Example of where Python 3 has rained shit on my parade: I wrote a program that backs up files for Linux. It works fine in python 2, but in python 3 you rapidly learn you must treat filenames as bytes otherwise your backup program blows up on valid Linux filenames. It's not just decoding errors, it's worse. Because Unicode doesn't have a unique encoding for each string, so the round trip (binary -> string -> binary) is not guaranteed to get you the same binary. If you make the mistake of using that route (which Python3 does by default) then one day Python3 will tell you can't open a file you os.listdir() microseconds ago and can clearly see is still there.

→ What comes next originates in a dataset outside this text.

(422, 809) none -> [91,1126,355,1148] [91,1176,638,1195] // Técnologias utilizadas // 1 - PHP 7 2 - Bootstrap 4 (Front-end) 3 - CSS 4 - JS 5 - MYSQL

Later, you get some sort of error when handling one of those filenames, so you sys.stderr.write('%s: this file has an error' % (filename,)). That worked in python2 just fine, but in python3 generates crappy looking error messages even for good filenames. You can't try to decode the filename to a string because it might generate a coding error. This works: sys.write('b%b: this file has an error' % (filename,)), but then you find you've inserted other strings into error messages and soon the only "sane" thing to do is to to convert every string in your program to bytes. Other solutions like sys.write('%s: this file has an error' % (filename.decode(errors='ignore'),)) but corrupt the filename the user sees, are verbose, and worst of all if you forget it isn't caught by unit tests but still will cause your program to blow up in rare instances.

I realise that for people who live in a land of clearly delineated text and binary, such as the django user posting here, these issues never arise and the clear delineation between text and bytes is a bonus. But people who use python2 as a better bash scripting language than bash don't live in that world. For them python2 was a better scripting language than bash, but is being being depreciated in favour of python3 that's actually more fragile than bash for their use case. (That's a pretty impressive "accomplishment".) Perhaps they will go to back to Perl or something, because it stands Python3 isn't a good replacement.

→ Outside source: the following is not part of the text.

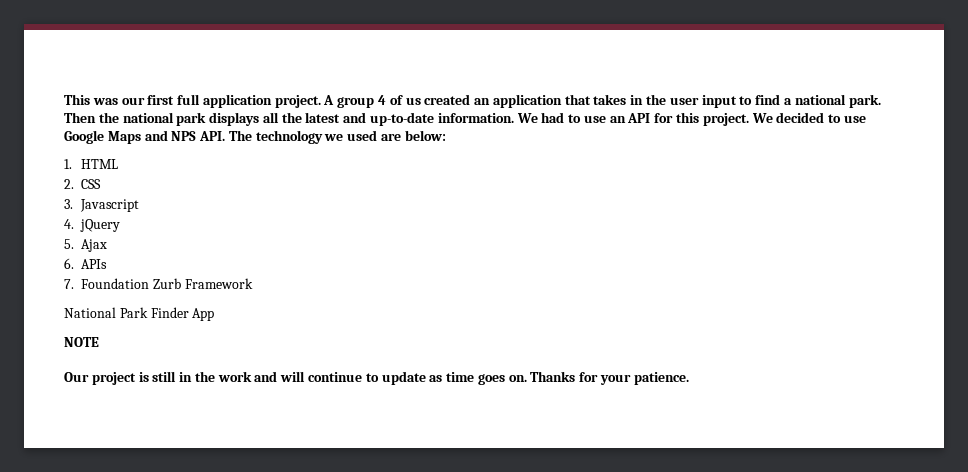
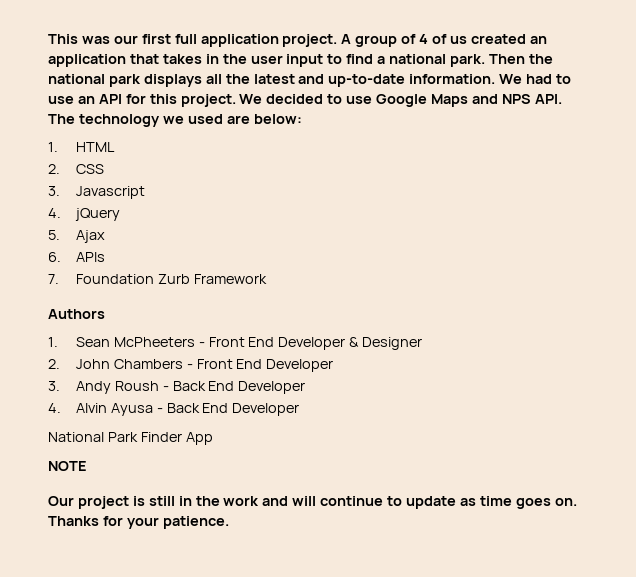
(375, 102) none -> [401,34,417,44] of
(253, 283) none -> [48,309,105,319] [48,337,423,350] [48,359,334,372] [48,381,306,394] [48,403,300,416] // Authors // 1. Sean McPheeters - Front End Developer & Designer // 2. John Chambers - Front End Developer // 3. Andy Roush - Back End Developer // 4. Alvin Ayusa - Back End Developer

>For them python2 was a better scripting language than bash

This! IMO Python 2 has better usability for prototyping and thinking and doing things on the fly. Python 3 also often seems to have deprecated the functions I want to use in favor of those that are more cumbersome and take more keystrokes. More explicit sure, but less fluid.

Filenames need to be treated as binary because of bad designs decades ago. Rust handles this correctly imho, by having a separate type for such strings, OsStr.

Python has pathlib nowadays. But I'm not sure whether that stores them as raw bytes or Unicode internally - the API provides for either.

Rust had the luxury to learn from mistakes of others :)

When python was created the Unicode didn't even exist.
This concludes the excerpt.